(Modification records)

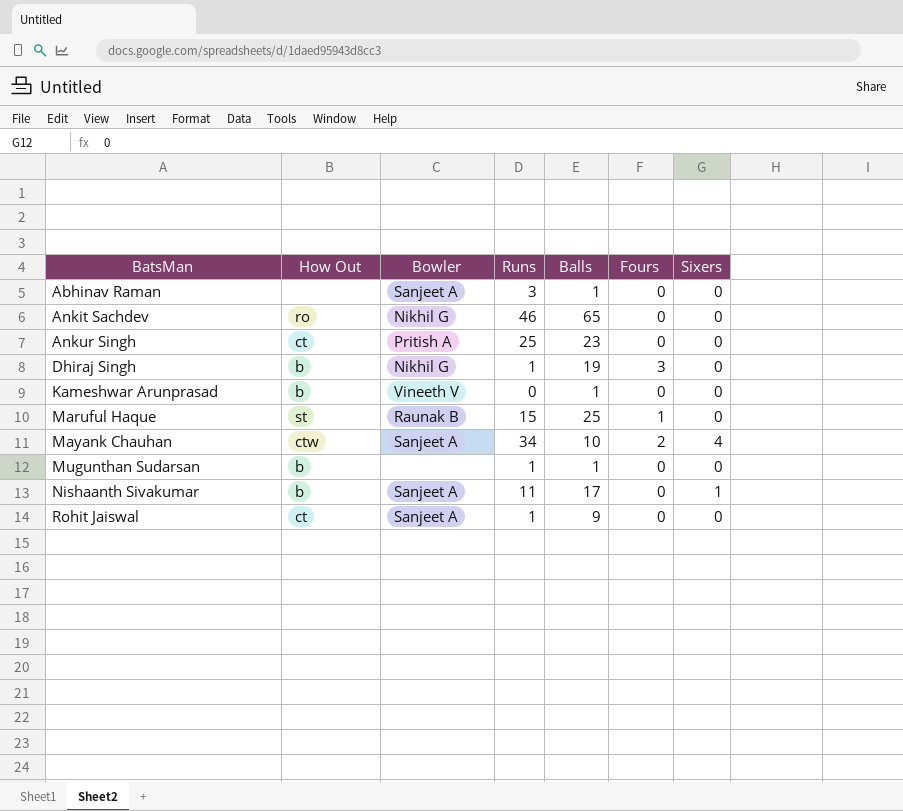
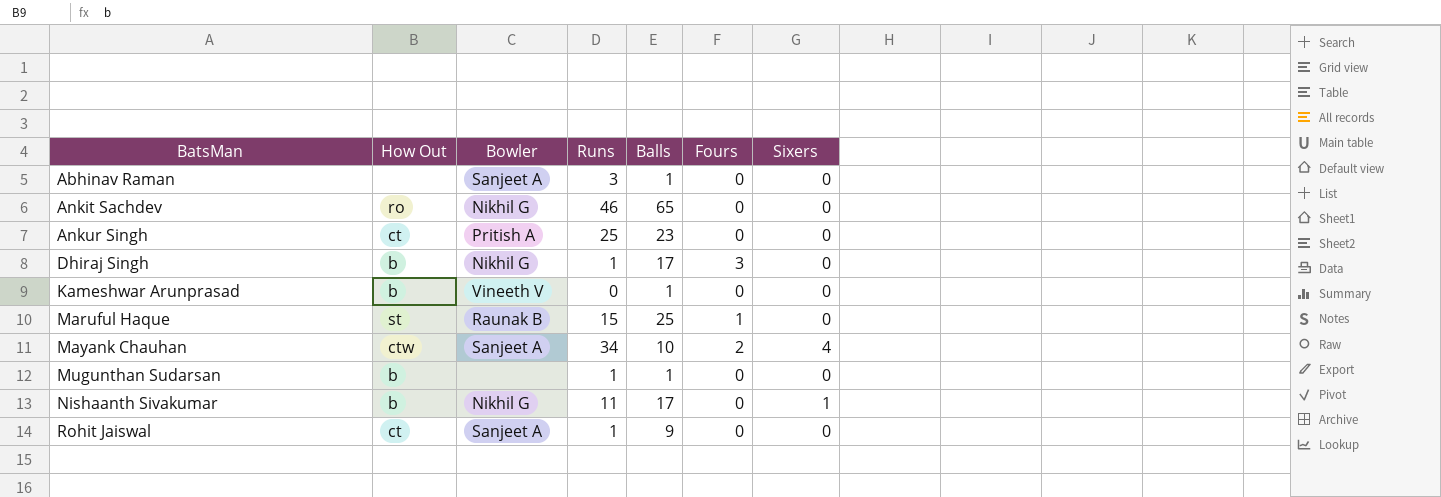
Dhiraj Singh | Balls: 19 -> 17
Nishaanth Sivakumar | Bowler: Sanjeet A -> Nikhil G

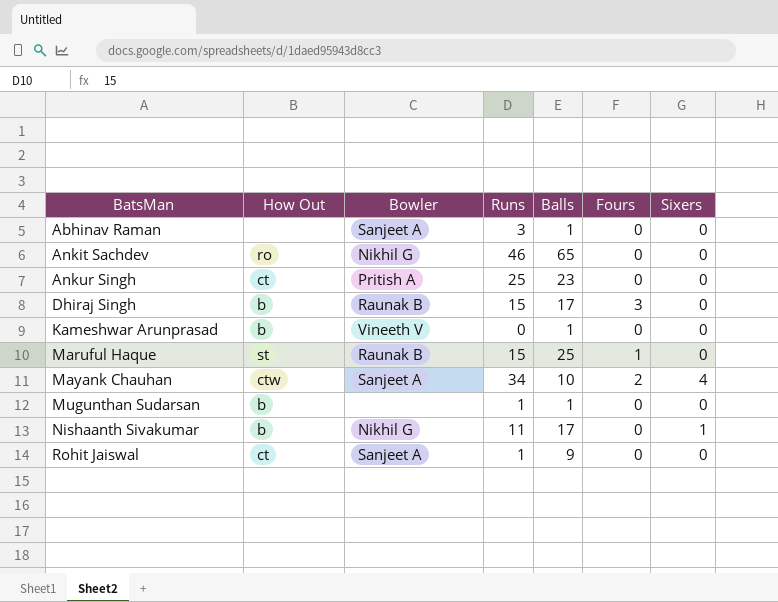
Dhiraj Singh | Bowler: Nikhil G -> Raunak B
Dhiraj Singh | Runs: 1 -> 15

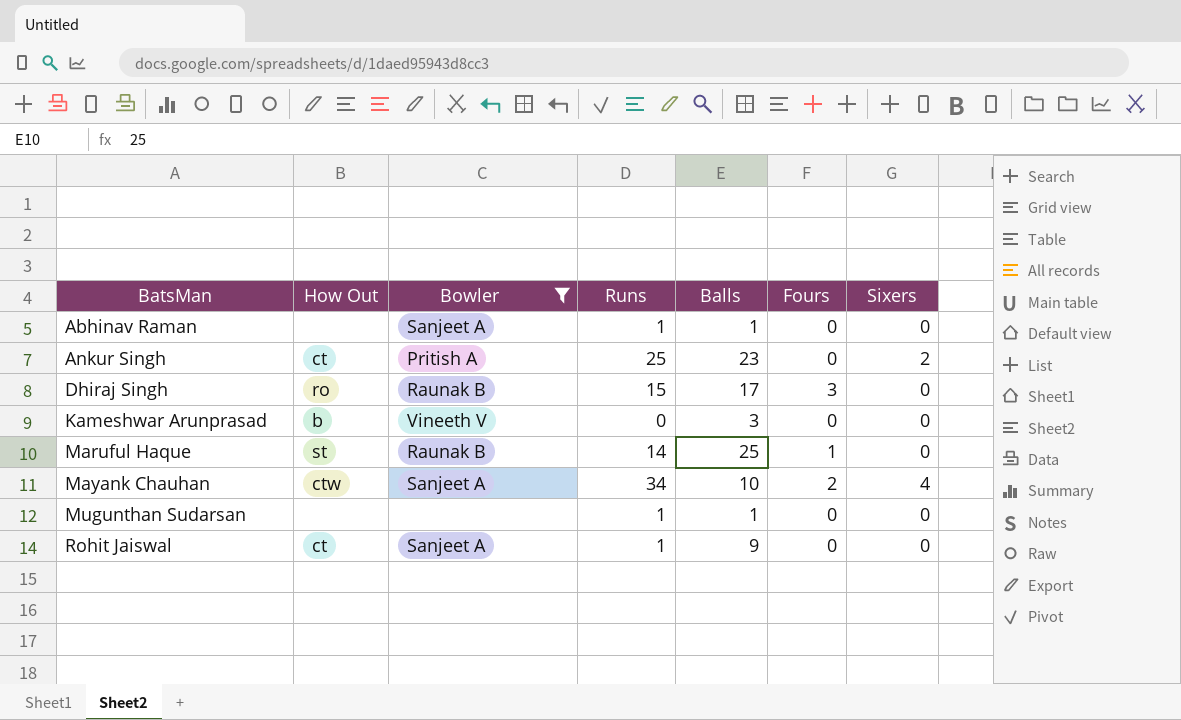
filter: none -> Bowler != Nikhil G
Abhinav Raman | Runs: 3 -> 1
Ankur Singh | Sixers: 0 -> 2
Dhiraj Singh | How Out: b -> ro
Kameshwar Arunprasad | Balls: 1 -> 3
Maruful Haque | Runs: 15 -> 14
Mugunthan Sudarsan | How Out: b -> none

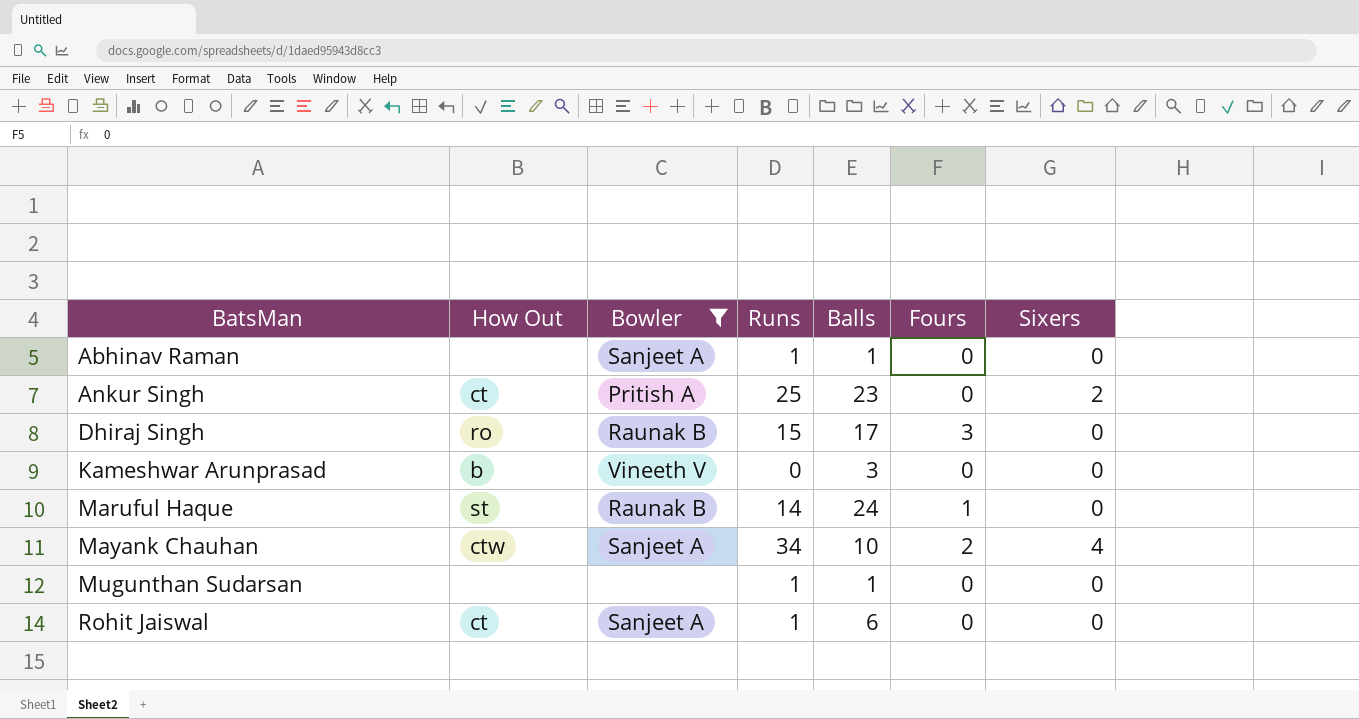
Maruful Haque | Balls: 25 -> 24
Rohit Jaiswal | Balls: 9 -> 6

(How to complete this task) Pictures stay out. Repeat only the lines from the beginning of the data through the line that has "Mugunthan Sudarsan | How Out: b -> none".

(Response area)
Dhiraj Singh | Balls: 19 -> 17
Nishaanth Sivakumar | Bowler: Sanjeet A -> Nikhil G

Dhiraj Singh | Bowler: Nikhil G -> Raunak B
Dhiraj Singh | Runs: 1 -> 15

filter: none -> Bowler != Nikhil G
Abhinav Raman | Runs: 3 -> 1
Ankur Singh | Sixers: 0 -> 2
Dhiraj Singh | How Out: b -> ro
Kameshwar Arunprasad | Balls: 1 -> 3
Maruful Haque | Runs: 15 -> 14
Mugunthan Sudarsan | How Out: b -> none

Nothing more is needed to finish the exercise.